Sibel Kolçak
- Born: January 3, 1990 (age 36) Zonguldak, Turkey
- Other occupation: Teacher

Domestic
- Years: League / Role
- 2011-: Women*'s Regional / referee
- 2013-: A2 / referee
- 2013-: Women's Second
- 2013-: Women's First / referee
- 2014-: Regional Amateur / referee

= Sibel Kolçak =

Turkish football referee and teacher

Sibel Kolçak (born January 3, 1990) is a Turkish female FIFA-listed football referee. She is a teacher from profession and lives in Zonguldak, Turkey.

==Early years==
Sibel Kolçak was born in Zonguldak, Turkey on January 3, 1990. She studied Sports Administration at Sakarya University, and returned after graduation to her hometown Zonguldak.

==Referee career==

===Domestic===
She began her referee career in 2007 in her hometown, and officially debuted as an assistant referee debuting on March 1, 2008. She officiated her first match in the capacity of a referee on November 7, 2009, at a match of the Coca-Cola Academy U-14 League.
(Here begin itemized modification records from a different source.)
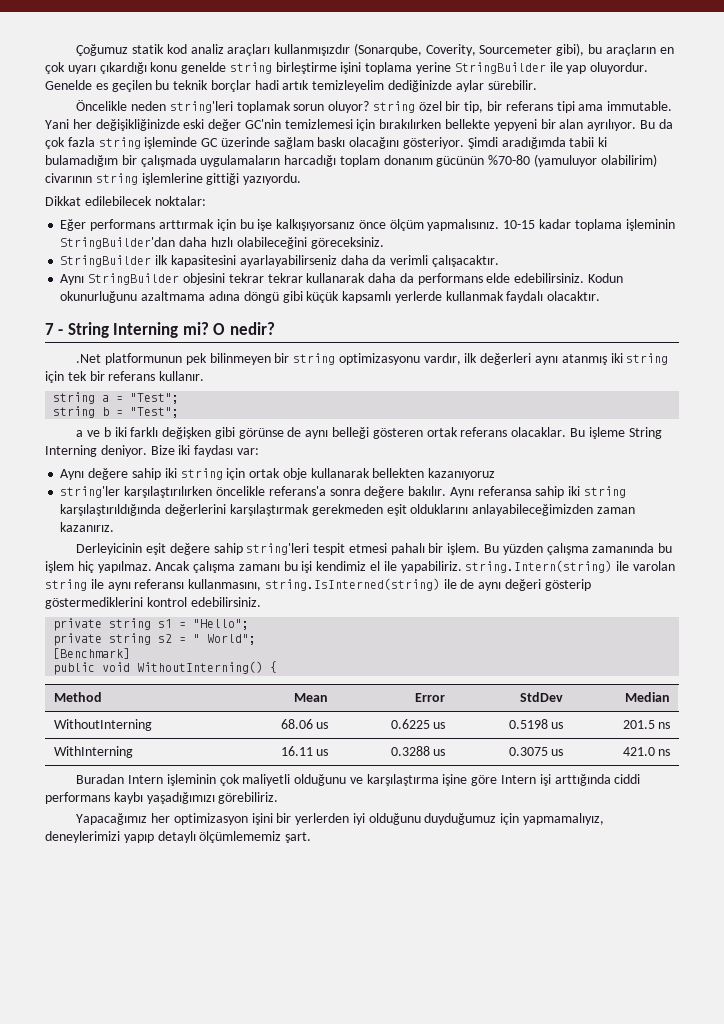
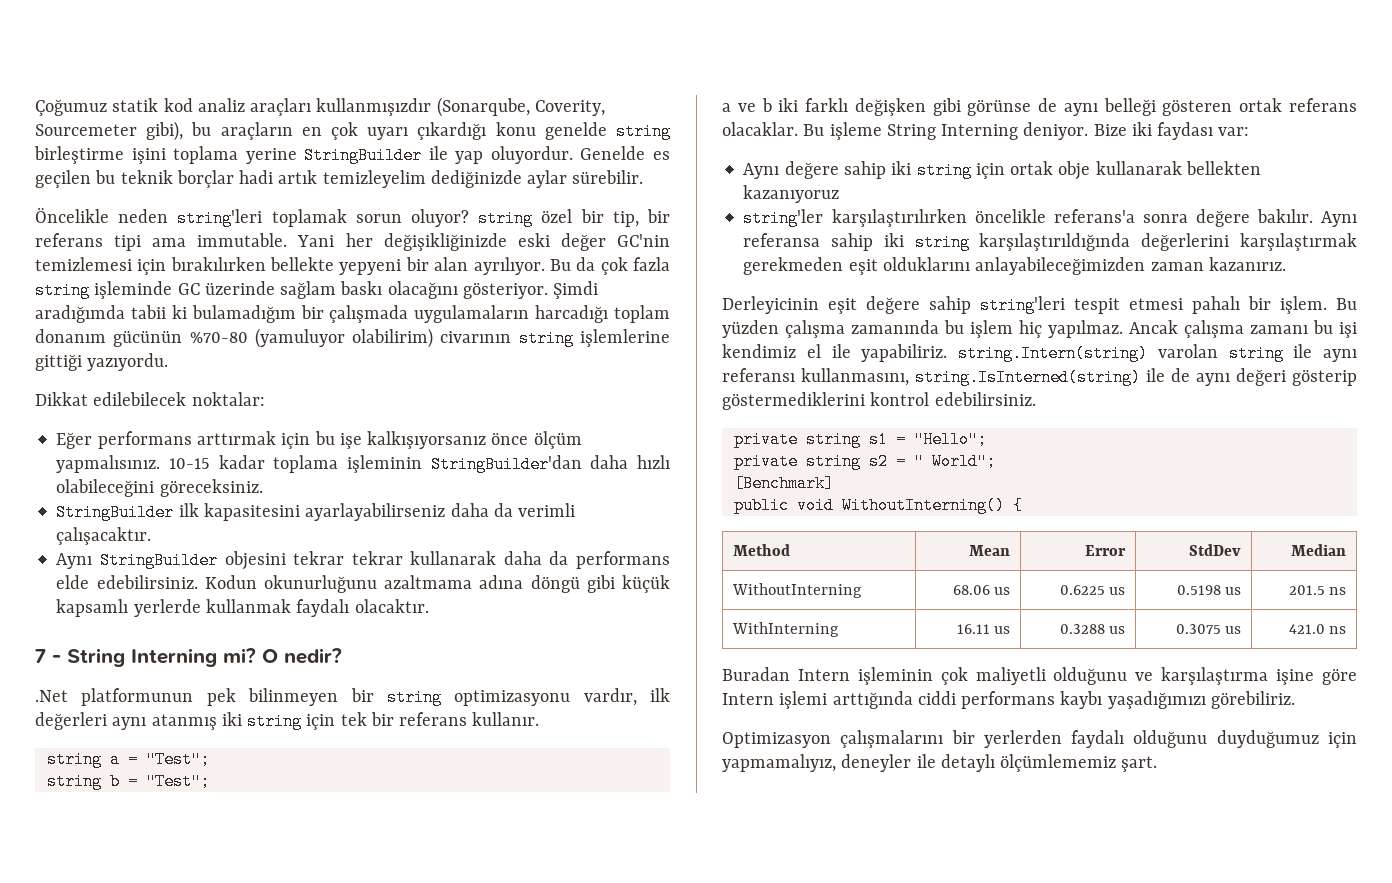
[616,561,630,571] ile -> (1148, 353) none
[539,774,551,786] işi -> [779,691,828,709] işlemi
[76,813,273,825] Yapacağımız her optimizasyon işini -> [722,730,944,748] Optimizasyon çalışmalarını
[352,813,365,825] iyi -> [1071,730,1125,748] faydalı
[45,831,154,843] deneylerimizi yapıp -> [841,754,936,772] deneyler ile

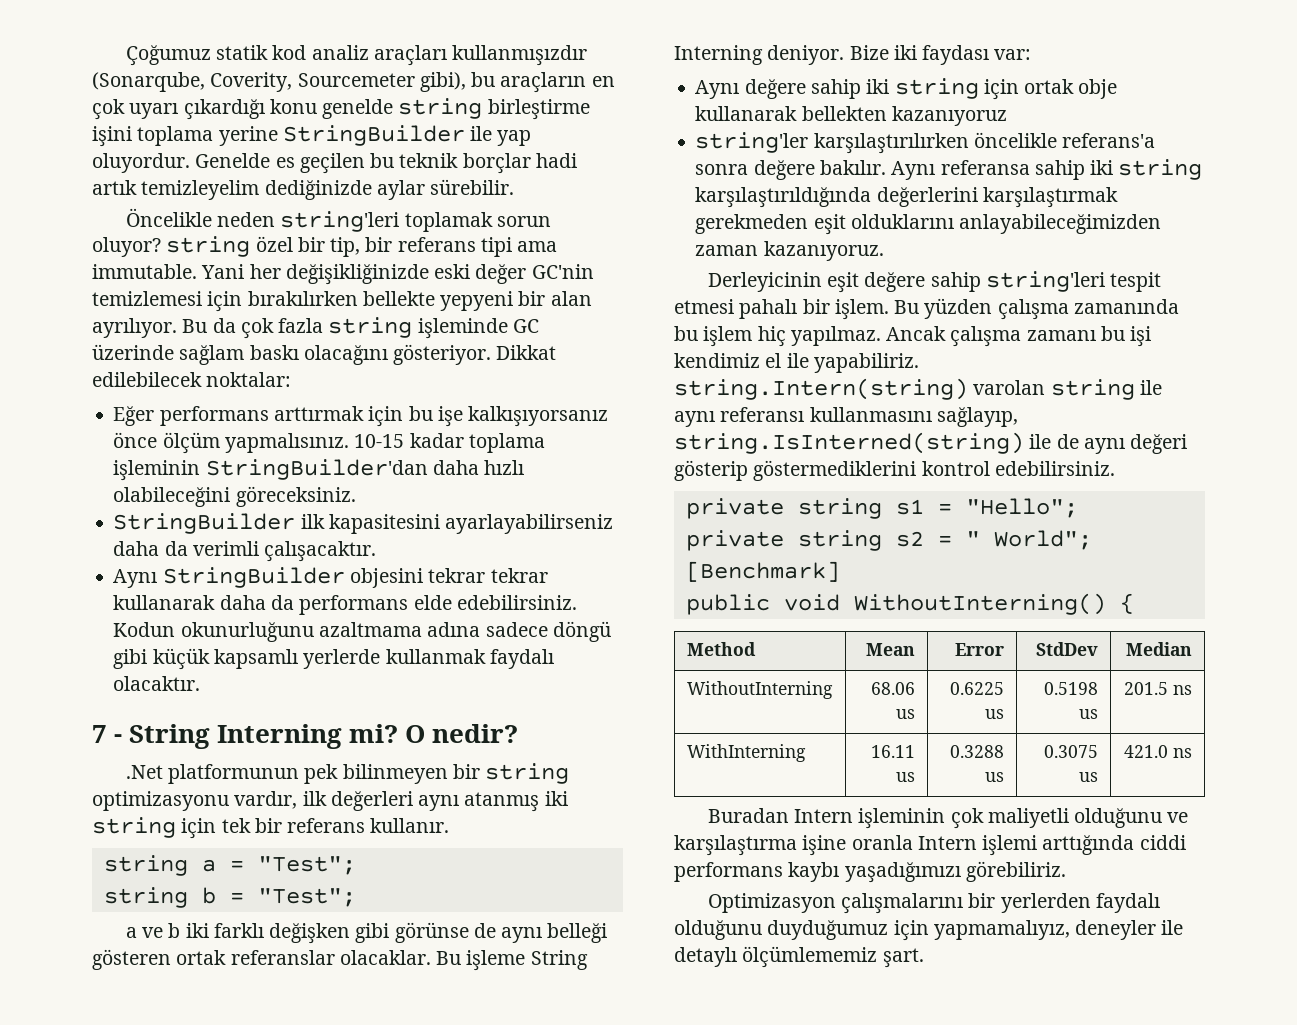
[553,281,599,299] [35,305,670,323] [35,328,670,348] [35,353,169,371] Şimdi aradığımda tabii ki bulamadığım bir çalışmada uygulamaların harcadığı toplam donanım gücünün %70-80 (yamuluyor olabilirim) civarının string işlemlerine gittiği yazıyordu. // -> (492, 354) none
(524, 582) none -> [485,622,548,637] sadece
[1289,98,1357,112] referans -> [230,950,335,965] referanslar
[1208,257,1286,271] kazanırız. -> [763,241,884,261] kazanıyoruz.
[801,368,909,386] kullanmasını, -> [809,407,1018,427] kullanmasını sağlayıp,
[1322,668,1357,685] göre -> [851,835,913,850] oranla

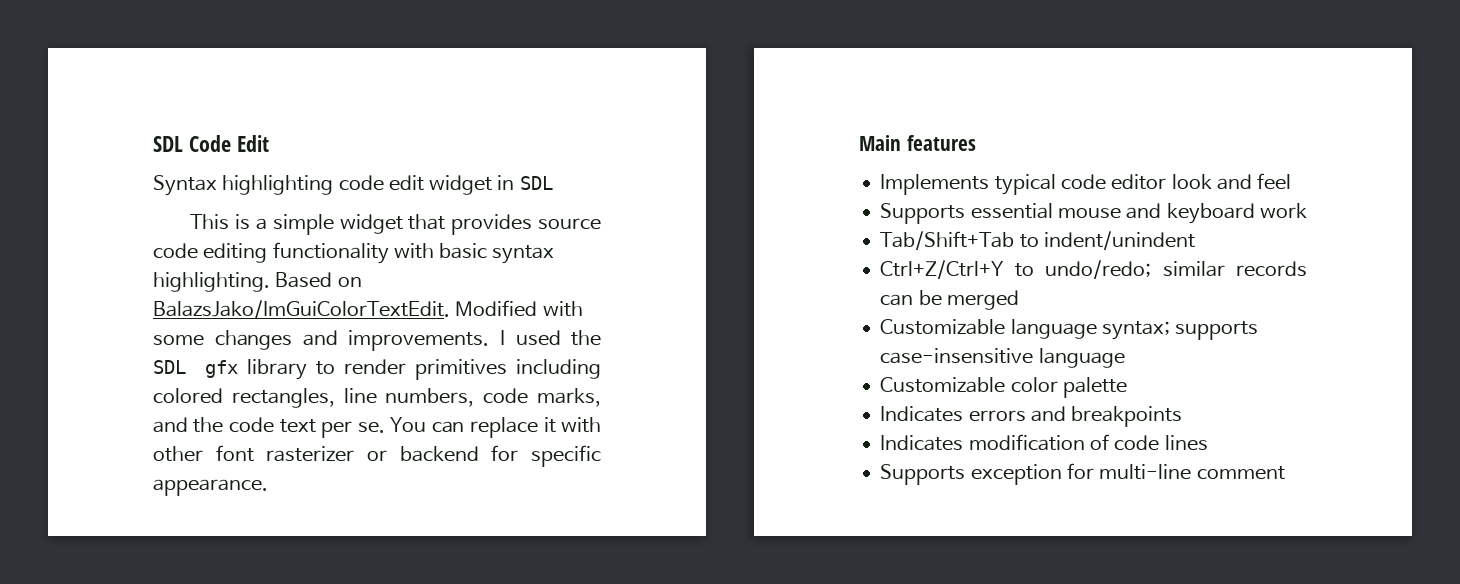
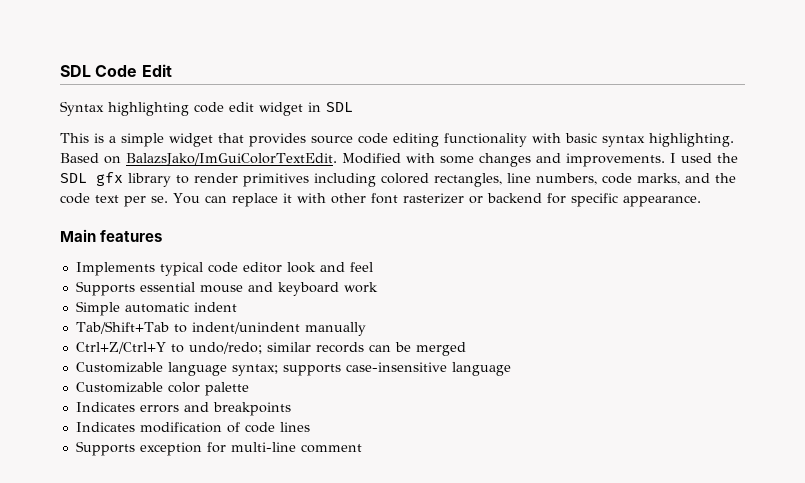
(1307, 210) none -> [75,301,237,316] // Simple automatic indent
(1195, 240) none -> [304,322,366,336] manually

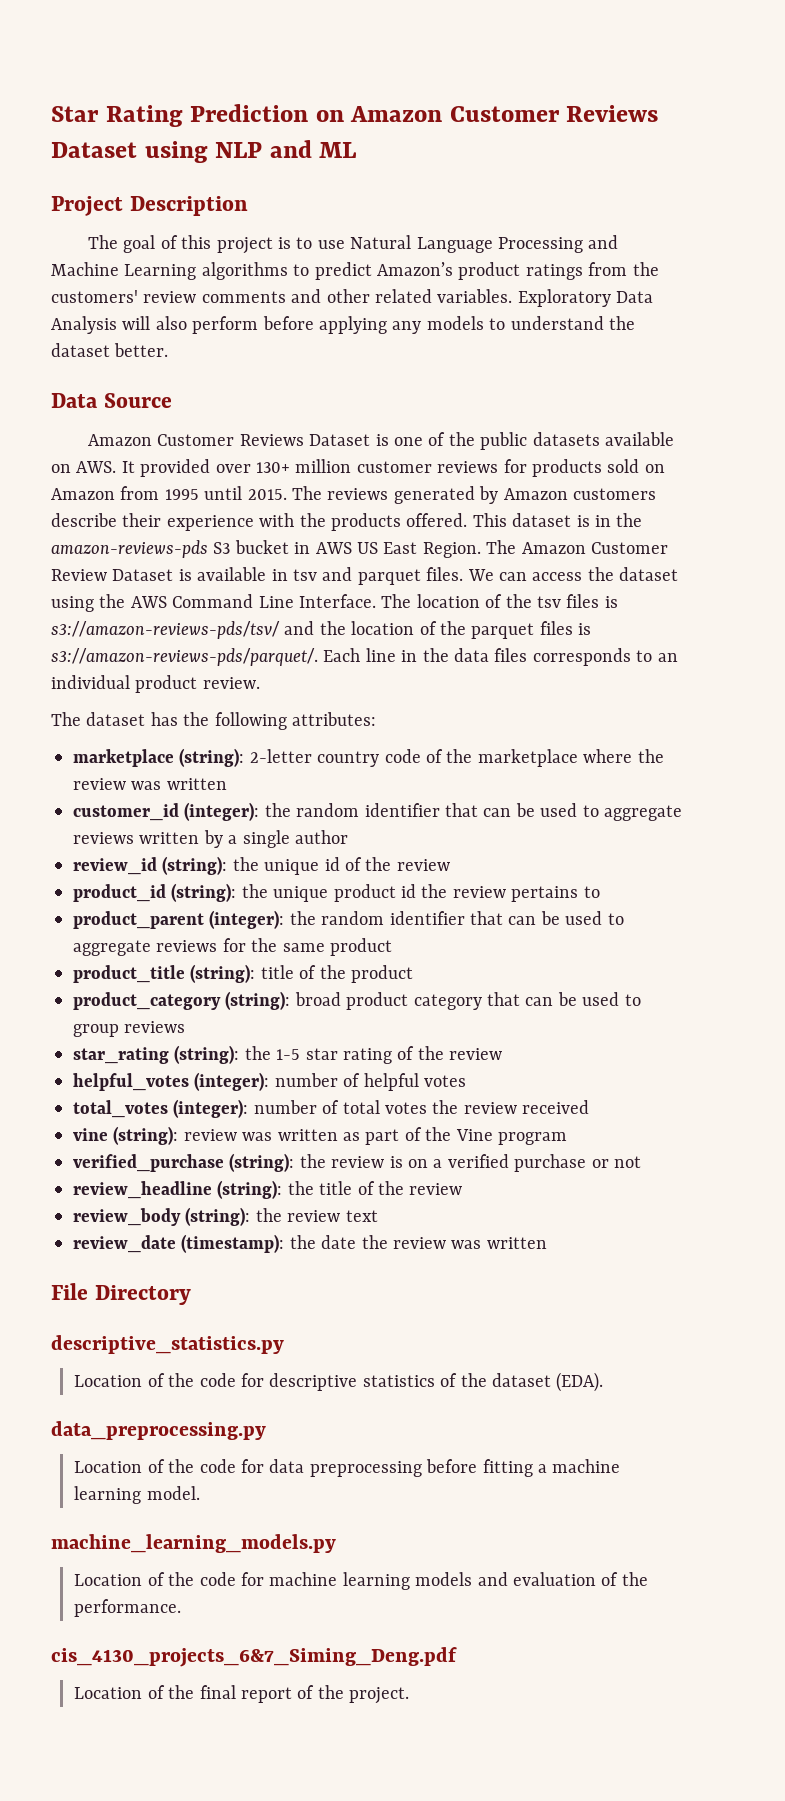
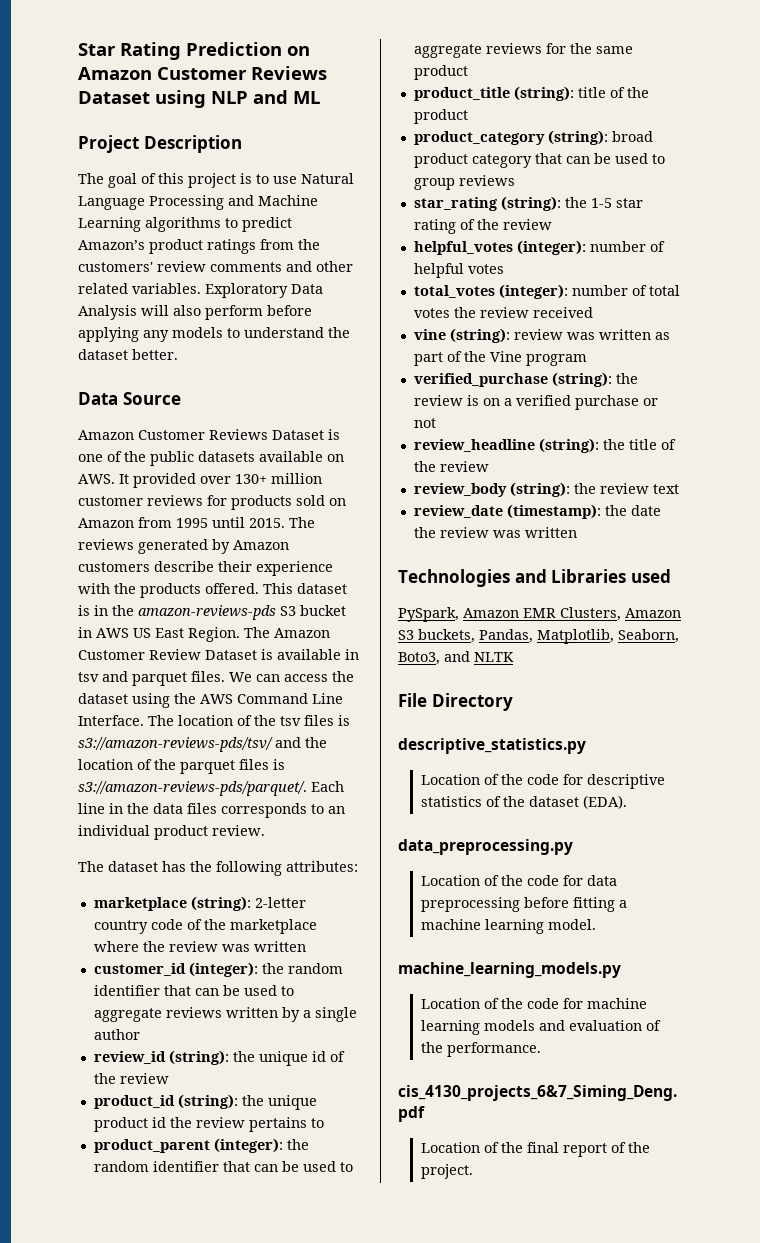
(547, 1243) none -> [398,569,671,587] [398,607,681,622] [398,629,679,644] [398,651,514,665] // Technologies and Libraries used // PySpark, Amazon EMR Clusters, Amazon S3 buckets, Pandas, Matplotlib, Seaborn, Boto3, and NLTK

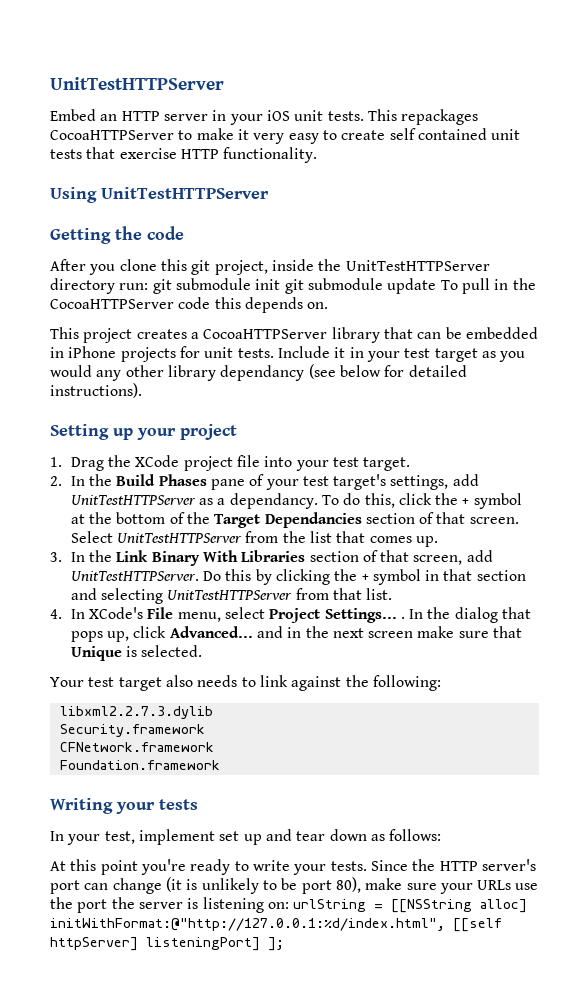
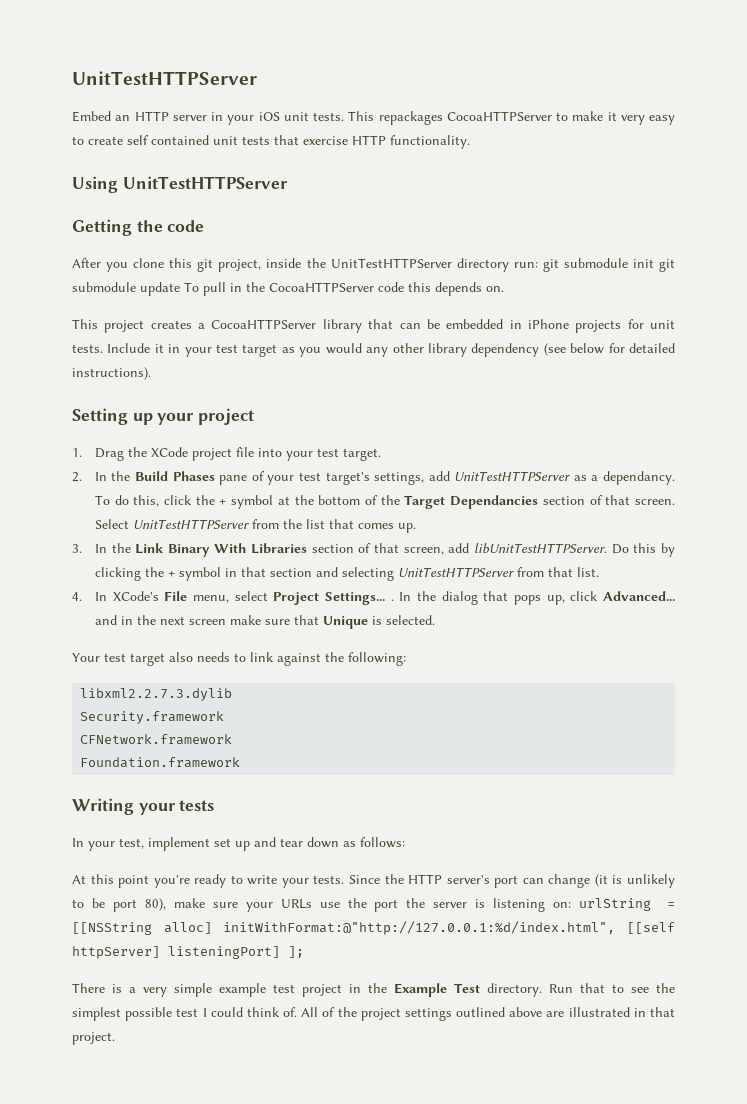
[220,365,305,381] dependancy -> [471,343,540,357] dependency
[70,571,199,581] UnitTestHTTPServer. -> [474,543,608,554] libUnitTestHTTPServer.
(284, 944) none -> [72,983,675,997] [72,1007,675,1021] [72,1032,115,1045] // There is a very simple example test project in the Example Test directory. Run that to see the simplest possible test I could think of. All of the project settings outlined above are illustrated in that project.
Kolçak's first referee role in a Women*s Regional League match took place on January 8, 2011. In 2013, she was appointed referee in the men*s A2 League and Women's Second League, and finally on December 22, 2013, she was promoted to officiate a Women's First League match.

As of end 205, Kolçak was in charge of various referee roles in 76 games at different domestic leagues.

===International===
In November 2015, Kolçak was nominated by the Turkish Football Federation a FIFA listed official for international matches in 2016.